If √2 = 1.414 and √3 = 1.732, then find the value of 4/(3√3 - 2√2) + 3/(3√3 + 2√2)
Solution:
Given, √2 = 1.414 and √3 = 1.732
We have to find the value of 4/(3√3 - 2√2) + 3/(3√3 + 2√2)
4/(3√3 - 2√2) + 3/(3√3 + 2√2) = 4(3√3 + 2√2) + 3(3√3 - 2√2) / (3√3 - 2√2)(3√3 + 2√2)
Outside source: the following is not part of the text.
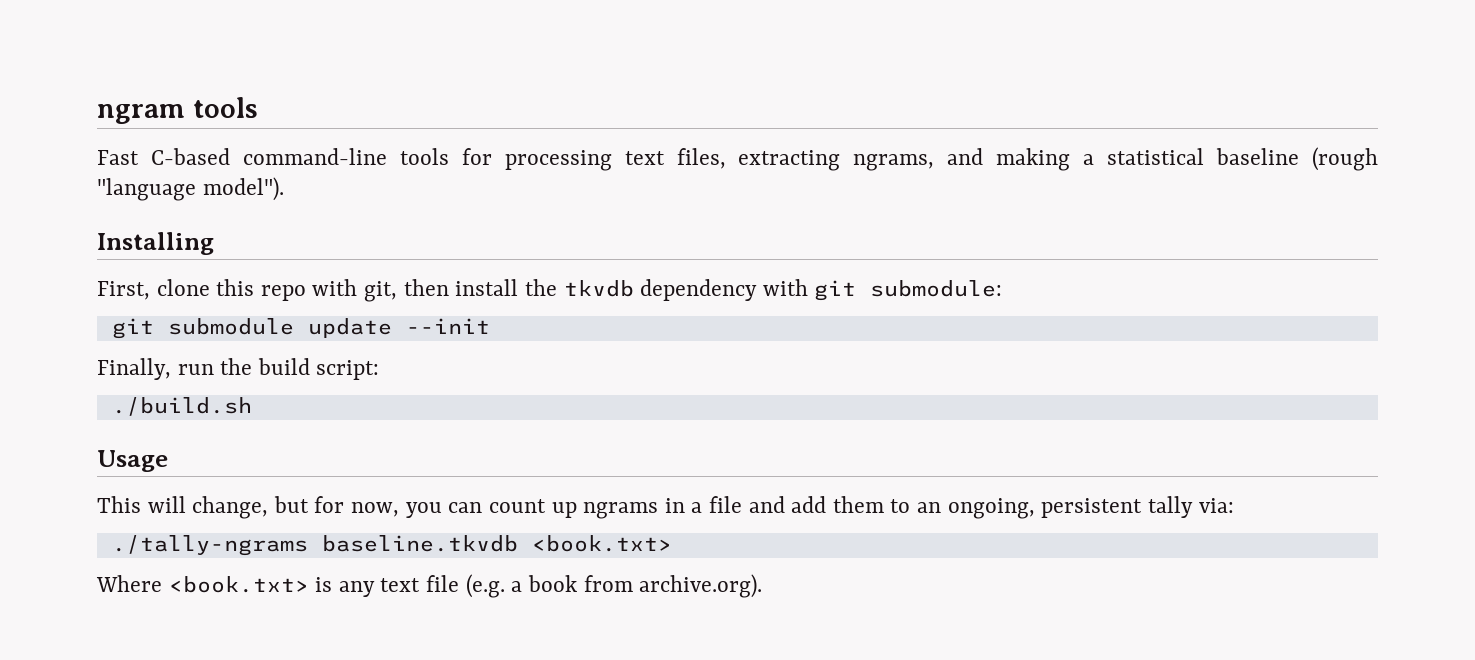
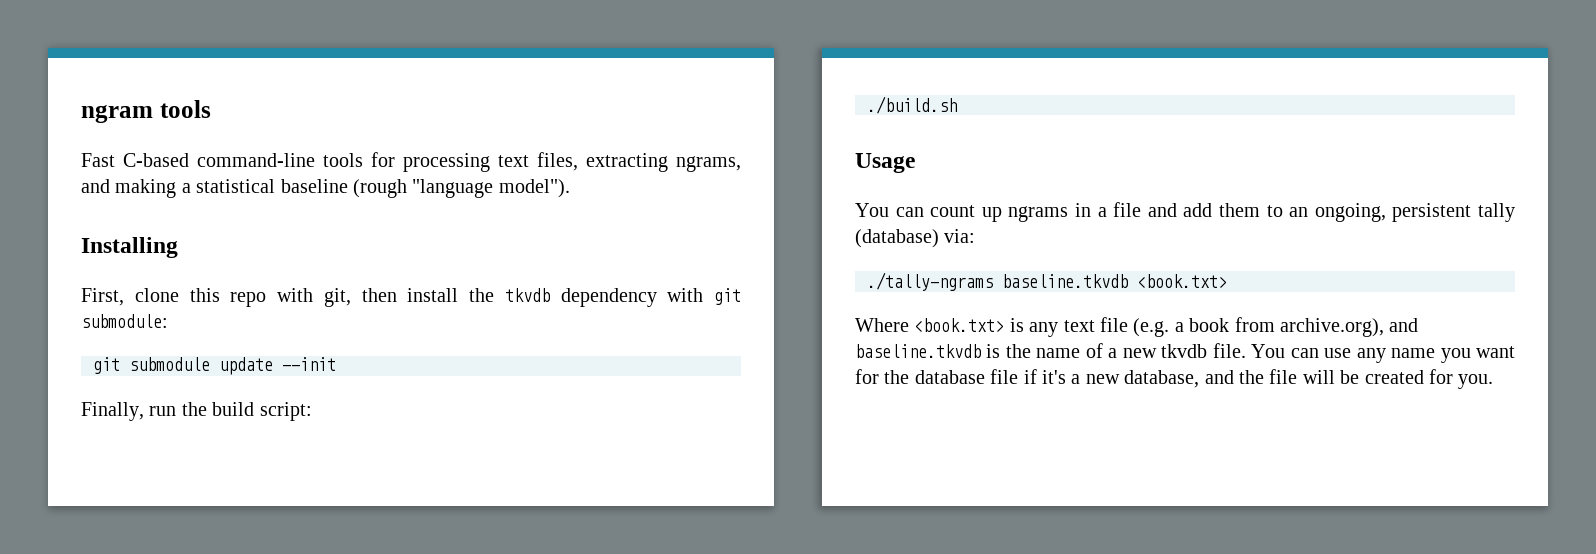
- This will change, but for now, you can count up ngrams in a file and add them to an ongoing, persistent tally via:
+ You can count up ngrams in a file and add them to an ongoing, persistent tally (database) via:
- Where <book.txt> is any text file (e.g. a book from archive.org).
+ Where <book.txt> is any text file (e.g. a book from archive.org), and baseline.tkvdb is the name of a new tkvdb file. You can use any name you want for the database file if it's a new database, and the file will be created for you.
By using algebraic identity,
(a + b)(a - b) = a² - b²
(3√3 - 2√2)(3√3 + 2√2) = (3√3)² - (2√2)²
= 9(3) - 4(2)
= 27 - 8
= 19
So, (3√3 - 2√2)(3√3 + 2√2) = 19
Given, √2 = 1.414 and √3 = 1.732
3√3 = 3(1.732) = 5.196
2√2 = 2(1.414) = 2.828
(3√3 + 2√2) = 5.196 + 2.828
= 8.024
4(3√3 + 2√2) = 4(8.024)
= 32.096
(3√3 - 2√2) = 5.196 - 2.828
= 2.368
3(3√3 - 2√2) = 3(2.368)
= 7.104
So, 4(3√3 + 2√2) + 3(3√3 - 2√2) = 32.096 + 7.104
= 39.2
Now, 4/(3√3 - 2√2) + 3/(3√3 + 2√2) = 39.2/19
= 2.063
Therefore, 4/(3√3 - 2√2) + 3/(3√3 + 2√2) = 2.063
✦ Try This: If √2 = 1.414 and √3 = 1.732, then find the value of 6/(√3 - 3√2) + 7/(√3 + 3√2)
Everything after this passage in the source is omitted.